The spatial organization of chromatin within the 3-dimensional space of a chromosome territory enables the co-localization of co-transcribed genes and their transcriptional foci. Many gene positioning studies have shown that individual genes often loop out of their chromosomal territory to co-localize with transcription factories. This often leads to interchromosomal compartments becoming enriched with intermingling chromatin loops, either from the same chromosome, or different chromosomes. It has been suggested that this repositioning can occur upon transcriptional activation .
Measuring the diffusional motion of chromatin by sub-micrometer single-particle tracking, a characteristic confinement radius (significantly smaller than the size of the nucleus) can be determined for each locus. This demonstrates that, at least in yeast, centromers and telomers have a radii of confinement approximately twice as small as the rest of the chromosomal sites . The authors also showed that in yeasts and drosophila, chromatin constantly undergoes diffusive Brownian motion, constrained by confinement regions of gene loci, which rarely exceed 0.3 µm .
Importantly, the repositioning of genes through chromosome territory dynamics is not always random, and the spatial redistribution of genes may involve specific nuclear structures or landmarks. This may have a significant effect on gene expression . Local compaction dynamics, long-distance interactions with alternative sections of DNA, and interactions with nuclear scaffolds  all play a role in the control of gene redistribution. Where interactions between DNA and nuclear scaffolds occur, anchor points , known as matrix attachment regions (MARs), are formed.
Long-distance chromatin interactions may either involve the establishment of physical contacts between two sequence elements that are not adjacent to each other, but are present on the same linear chromosome (as is the case when enhancers interact with promoters), or between loci on different chromosomes . Importantly, with most interactions between loci occurring in only a small fraction of cells at any given time, long-range contacts are considered to be, at least in part, random, and are therefore difficult to predict . Despite these difficulties, it has been suggested that the nucleoskeleton is involved in the regulation of long-distance contacts. For example, Chuang et al.  observed a fast (0.1-0.9 µm/min) long-range (1-5 µm) directional movement of transgenic chromatin arrays. Nuclear actin together with myosin – two important components of the nucleoskeleton – were proposed to serve as molecular motors that direct the movement of chromatin towards a given target region . This was supported when the movement of actin arrays was blocked by the expression of mutant nuclear myosin I or mutant actin. Moreover, with the actin mutant unable to polymerize, the looping of U2 snRNA genes towards coiled bodies was also abolished .
Interactions between genes and nuclear landmarks also affect gene transcription.
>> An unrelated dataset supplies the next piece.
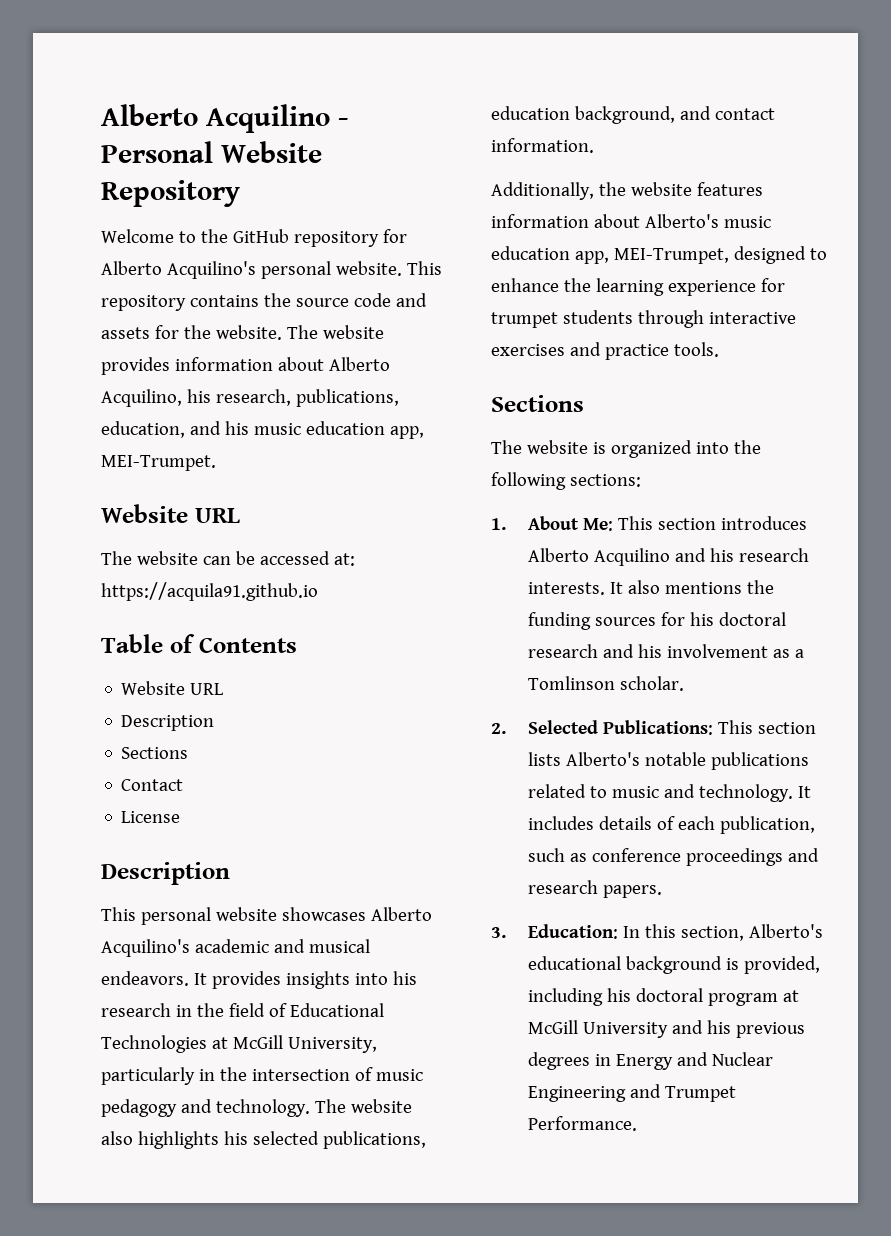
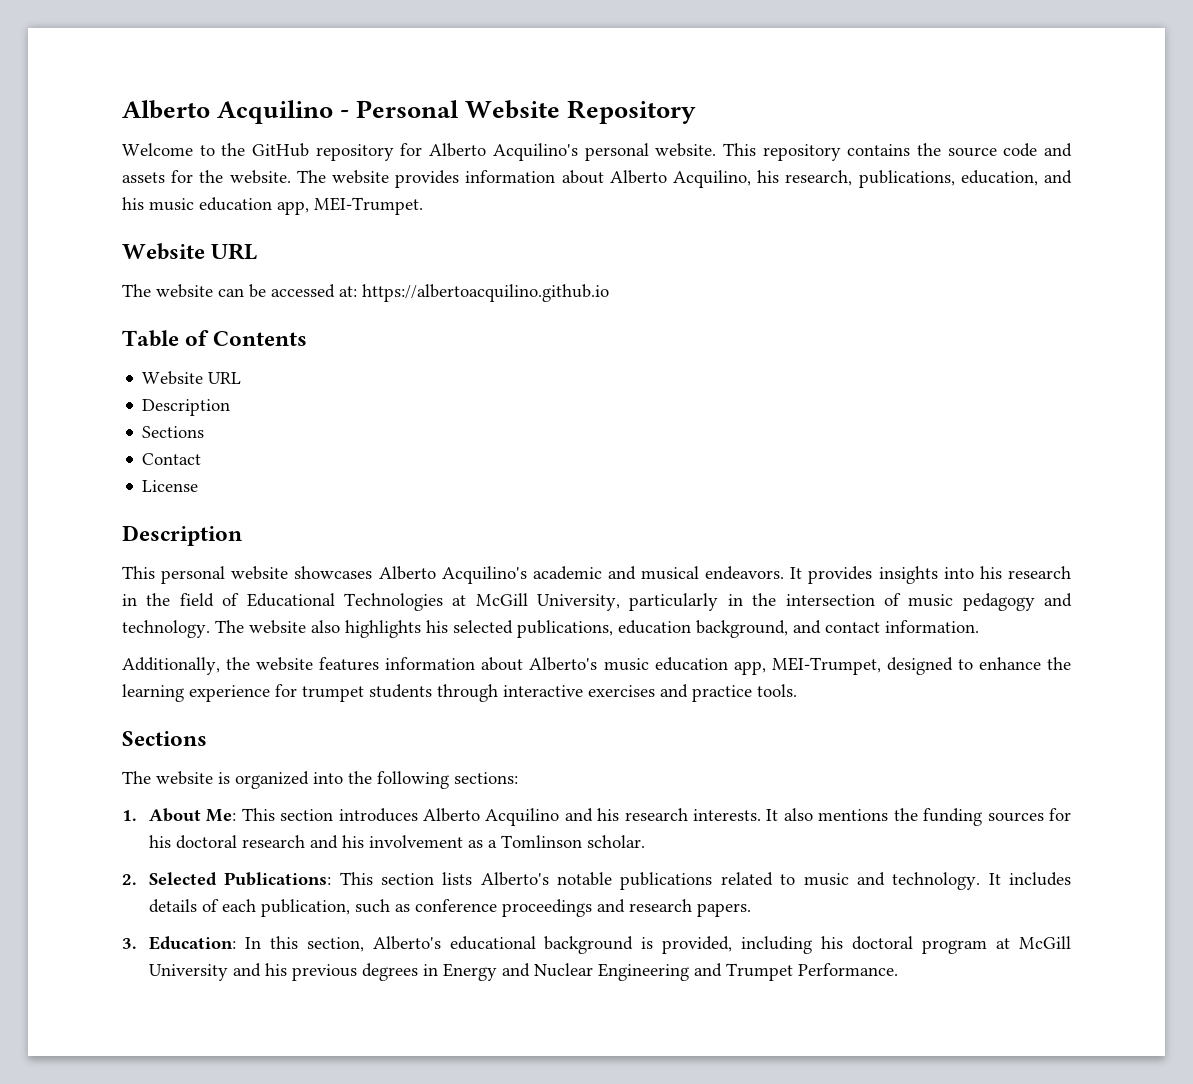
- The website can be accessed at: https://acquila91.github.io
+ The website can be accessed at: https://albertoacquilino.github.io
These landmarks, which are distinct nuclear regions, include the nuclear lamina (NL), nuclear pore complexes (NPCs) and the nucleolus (reviewed in ).
The nuclear periphery is often found to preferentially interact with transcriptionally silent chromatin, which is characterized by a low gene density. It has been proposed that the nuclear periphery itself creates a specific environment that favors histone deacetylation and gene silencing . Indeed, in yeast cells (which generally lack nuclear lamin), gene silencing resulted from the tethering of a gene locus to the periphery . This suggests that in mammals, the nuclear periphery is heterogeneous, with microdomains of different compositions having different effects on genome function . Takizawa et al.  proposed that simply being near the periphery without physically associating with the NL is not enough to induce gene repression.
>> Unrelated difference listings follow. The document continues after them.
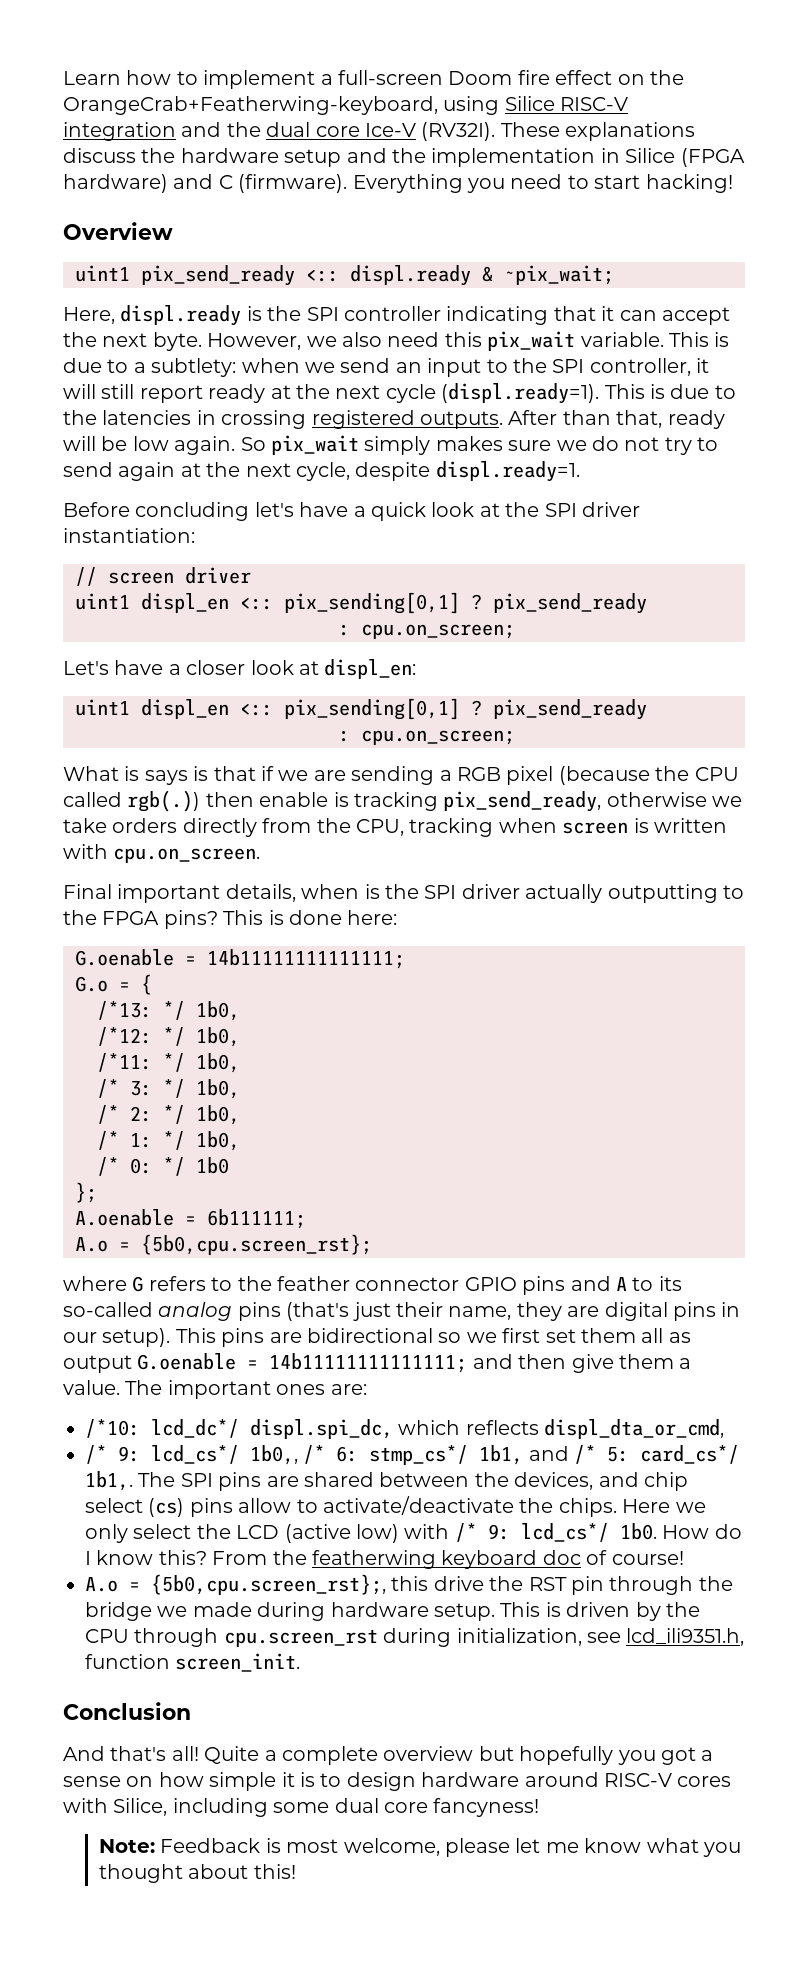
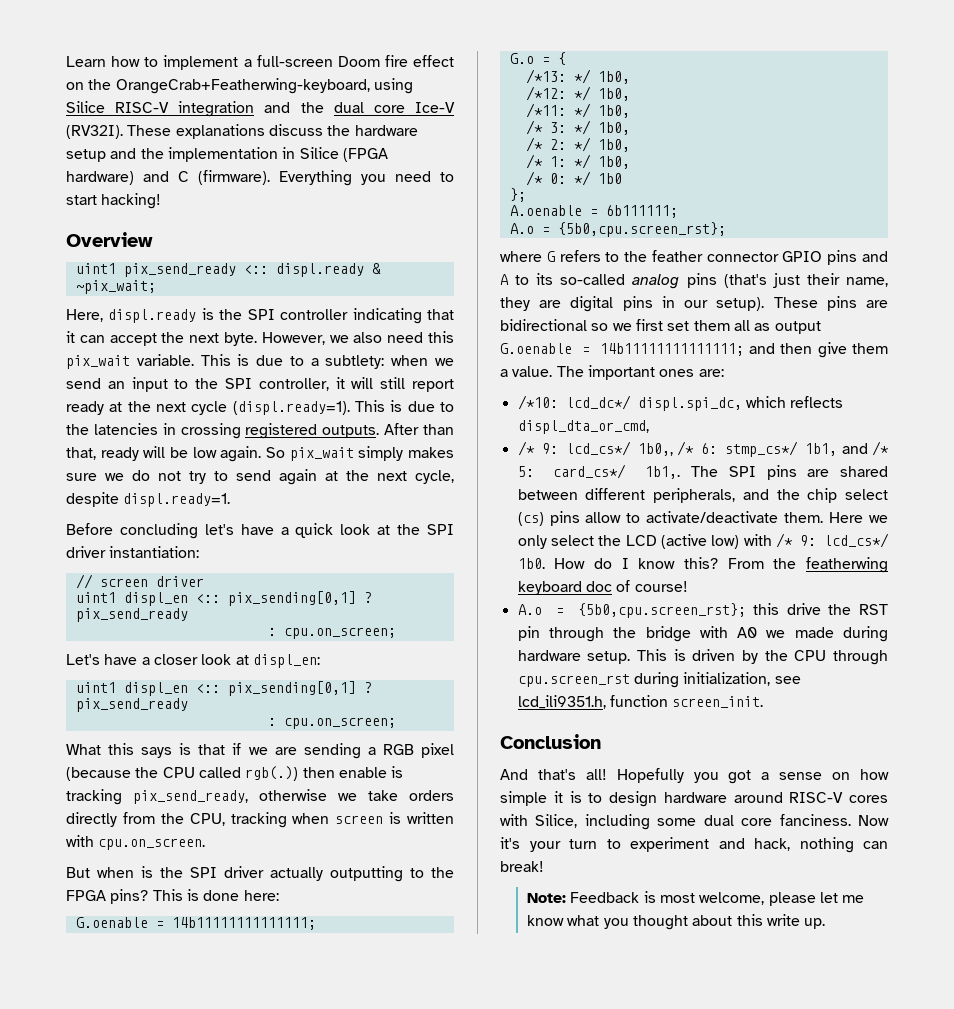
- What is says is that if we are sending a RGB pixel (because the CPU called rgb(.)) then enable is tracking pix_send_ready, otherwise we take orders directly from the CPU, tracking when screen is written with cpu.on_screen.
+ What this says is that if we are sending a RGB pixel (because the CPU called rgb(.)) then enable is tracking pix_send_ready, otherwise we take orders directly from the CPU, tracking when screen is written with cpu.on_screen.
- Final important details, when is the SPI driver actually outputting to the FPGA pins?
+ But when is the SPI driver actually outputting to the FPGA pins?
- This pins are bidirectional so we first set them all as output G.oenable = 14b11111111111111; and then give them a value.
+ These pins are bidirectional so we first set them all as output G.oenable = 14b11111111111111; and then give them a value.
- The SPI pins are shared between the devices, and chip select (cs) pins allow to activate/deactivate the chips.
+ The SPI pins are shared between different peripherals, and the chip select (cs) pins allow to activate/deactivate them.
- A.o = {5b0,cpu.screen_rst};, this drive the RST pin through the bridge we made during hardware setup.
+ A.o = {5b0,cpu.screen_rst}; this drive the RST pin through the bridge with A0 we made during hardware setup.
- Quite a complete overview but hopefully you got a sense on how simple it is to design hardware around RISC-V cores with Silice, including some dual core fancyness!
+ Hopefully you got a sense on how simple it is to design hardware around RISC-V cores with Silice, including some dual core fanciness. Now it's your turn to experiment and hack, nothing can break!
- Note: Feedback is most welcome, please let me know what you thought about this!
+ Note: Feedback is most welcome, please let me know what you thought about this write up.

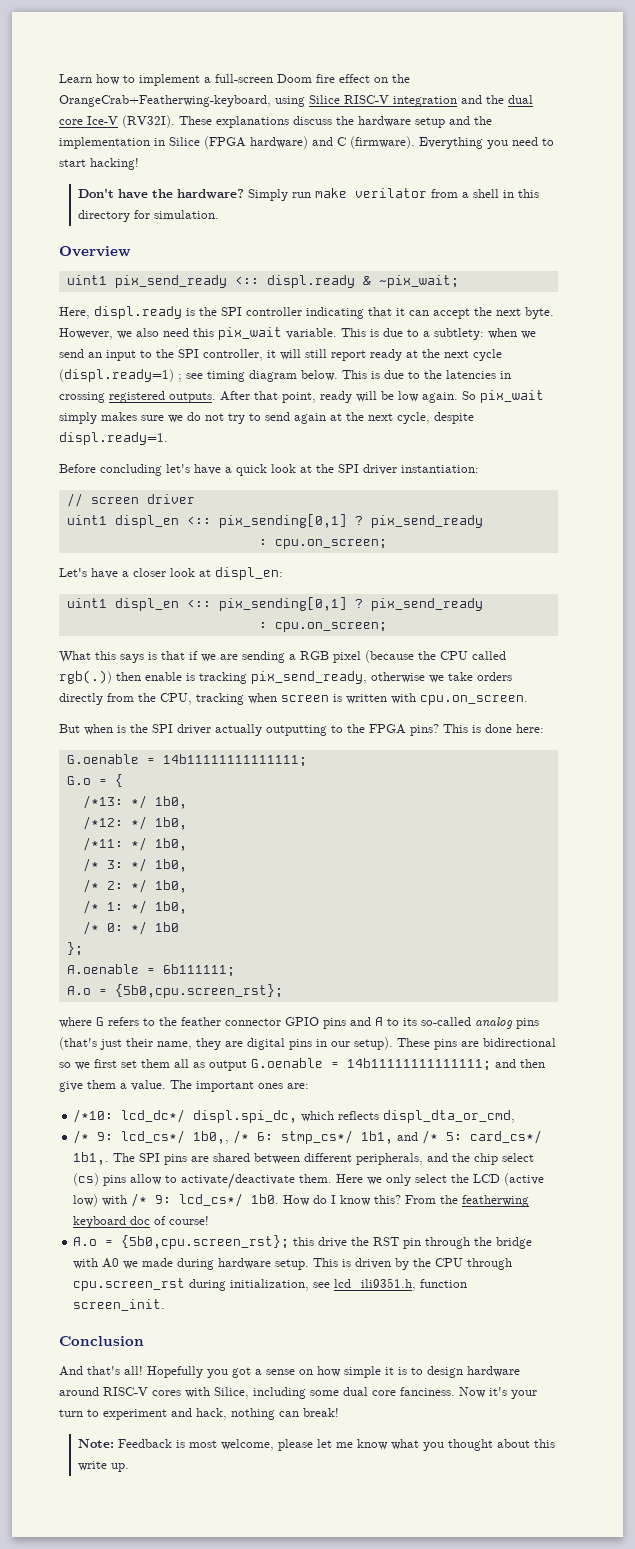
+ Don't have the hardware? Simply run make verilator from a shell in this directory for simulation.
- This is due to a subtlety: when we send an input to the SPI controller, it will still report ready at the next cycle (displ.ready=1). This is due to the latencies in crossing registered outputs.
+ This is due to a subtlety: when we send an input to the SPI controller, it will still report ready at the next cycle (displ.ready=1) ; see timing diagram below. This is due to the latencies in crossing registered outputs.
- After than that, ready will be low again.
+ After that point, ready will be low again.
Nuclear pore complexes represent another distinct microenvironment; however, in contrast to the nuclear periphery this landmark is often associated with gene activation . In yeast cells, the highly transcribed ribosomal protein (RP) is connected with NPCs via the actin-related protein, Arp6 . Interestingly, interactions between chromatin and NPCs may take place both in and away from the nuclear periphery, making the dynamic movement of lamins and nuclear pore proteins integral to gene regulation . The exact dynamics that drive these interactions in the nucleoplasm remains poorly understood.
The nucleolus may also anchor specific chromatin loci. In addition to rRNA genes, it often harbors large genomic regions (median size 750 kb) that are enriched in centromeric satellite repeats and inactive gene clusters. Centromeric regions are also found associated with nuclear lamina, suggesting that centromeres are distributed between the nuclear lamina and nucleoli .
Despite the current evidence highlighting the influence of chromosome territory dynamics in the regulation of gene expression, little is known on the mechanisms behind these processes. For example, it is unclear how and why activated genes are translocated, or loop, from one chromosome territory to another. One plausible scenario involves the transduction of mechanical stimuli to the nucleus directly via the cytoskeleton. In such cases, cytoskeletal forces induce nuclear deformation (i.e., elongation or squeeze) and subsequently, alter chromosome topology and gene expression . The nucleoskeleton (i.e., nuclear actin and myosin) provides another mechanism to control the long-distance directional movement of genes , but this is likely to be restricted to specific genes, e.g. U2 snRNA . Currently, the extent to which genes move through active guidance as opposed to diffusion, remains unclear.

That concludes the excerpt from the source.